WHAT IS REQUIRED =>
Repeat exactly the lines below that lie between the line with "[51,97,212,111] [37,136,101,149] [51,174,228,188]" and the line with "[259,328,348,340] translatble ->", counting both of those lines as part of the answer.

RECORDS FOR THIS EXERCISE =>
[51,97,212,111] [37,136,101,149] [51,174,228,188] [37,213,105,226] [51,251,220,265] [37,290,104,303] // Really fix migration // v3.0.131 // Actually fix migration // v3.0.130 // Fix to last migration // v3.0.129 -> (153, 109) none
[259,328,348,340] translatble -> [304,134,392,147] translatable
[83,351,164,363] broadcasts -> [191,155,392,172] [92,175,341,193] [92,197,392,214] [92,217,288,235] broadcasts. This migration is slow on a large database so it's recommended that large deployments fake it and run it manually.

* * *

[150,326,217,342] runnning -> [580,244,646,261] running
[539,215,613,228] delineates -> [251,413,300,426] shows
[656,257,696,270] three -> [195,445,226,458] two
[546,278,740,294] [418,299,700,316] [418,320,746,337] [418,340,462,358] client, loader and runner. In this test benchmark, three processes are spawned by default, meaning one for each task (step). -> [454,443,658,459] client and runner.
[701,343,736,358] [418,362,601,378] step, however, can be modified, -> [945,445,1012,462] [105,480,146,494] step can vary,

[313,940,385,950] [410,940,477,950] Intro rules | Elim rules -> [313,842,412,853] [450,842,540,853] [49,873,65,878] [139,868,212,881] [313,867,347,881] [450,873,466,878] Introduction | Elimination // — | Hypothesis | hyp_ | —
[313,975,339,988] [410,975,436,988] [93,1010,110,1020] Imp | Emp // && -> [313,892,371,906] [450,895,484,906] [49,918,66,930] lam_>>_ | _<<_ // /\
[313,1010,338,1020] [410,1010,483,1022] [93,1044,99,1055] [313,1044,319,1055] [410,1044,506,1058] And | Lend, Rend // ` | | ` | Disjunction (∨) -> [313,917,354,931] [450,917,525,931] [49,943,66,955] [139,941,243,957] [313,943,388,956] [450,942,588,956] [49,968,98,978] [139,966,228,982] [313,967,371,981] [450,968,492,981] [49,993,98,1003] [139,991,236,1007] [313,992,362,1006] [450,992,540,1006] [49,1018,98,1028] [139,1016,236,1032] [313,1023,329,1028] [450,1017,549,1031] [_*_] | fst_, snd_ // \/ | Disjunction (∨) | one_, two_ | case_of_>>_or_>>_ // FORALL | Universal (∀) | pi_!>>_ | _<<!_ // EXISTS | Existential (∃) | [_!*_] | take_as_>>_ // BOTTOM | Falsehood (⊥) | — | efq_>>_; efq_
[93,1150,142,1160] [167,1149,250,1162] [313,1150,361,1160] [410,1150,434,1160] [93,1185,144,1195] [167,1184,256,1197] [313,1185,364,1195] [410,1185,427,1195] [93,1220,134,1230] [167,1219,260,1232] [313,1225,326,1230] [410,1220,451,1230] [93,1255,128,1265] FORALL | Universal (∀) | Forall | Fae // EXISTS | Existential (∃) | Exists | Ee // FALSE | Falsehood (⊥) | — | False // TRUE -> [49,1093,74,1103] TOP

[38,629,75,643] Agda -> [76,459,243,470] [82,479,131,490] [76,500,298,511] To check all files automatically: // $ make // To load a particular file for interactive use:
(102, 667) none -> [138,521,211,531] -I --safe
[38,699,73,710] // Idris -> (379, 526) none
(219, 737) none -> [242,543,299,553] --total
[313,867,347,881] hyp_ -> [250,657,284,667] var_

==

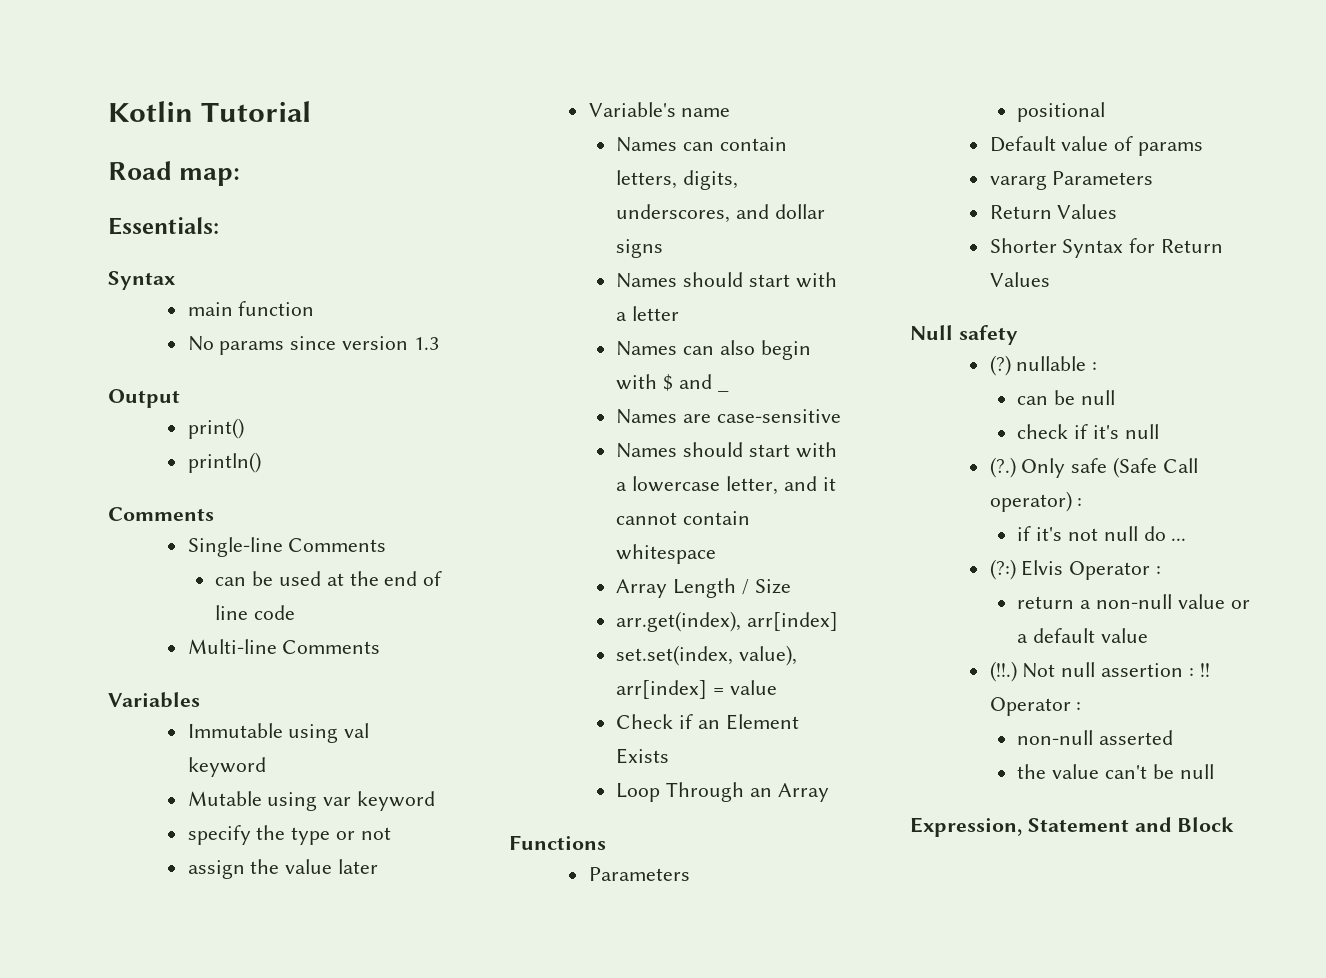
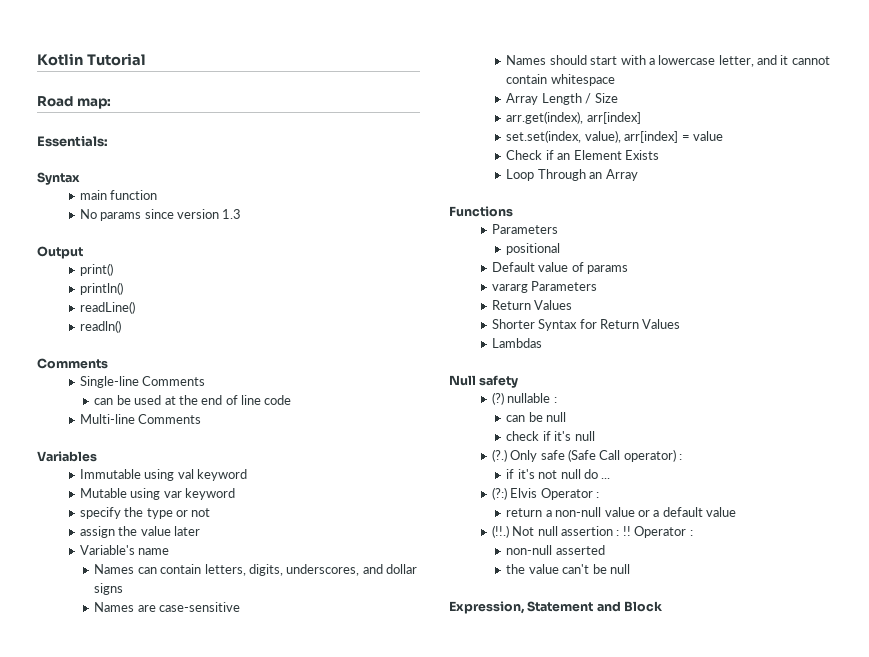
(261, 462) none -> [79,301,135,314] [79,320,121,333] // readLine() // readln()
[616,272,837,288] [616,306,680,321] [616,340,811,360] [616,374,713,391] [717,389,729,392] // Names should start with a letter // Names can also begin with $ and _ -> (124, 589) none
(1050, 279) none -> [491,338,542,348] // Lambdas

WRITTEN ANSWER =>
[51,97,212,111] [37,136,101,149] [51,174,228,188] [37,213,105,226] [51,251,220,265] [37,290,104,303] // Really fix migration // v3.0.131 // Actually fix migration // v3.0.130 // Fix to last migration // v3.0.129 -> (153, 109) none
[259,328,348,340] translatble -> [304,134,392,147] translatable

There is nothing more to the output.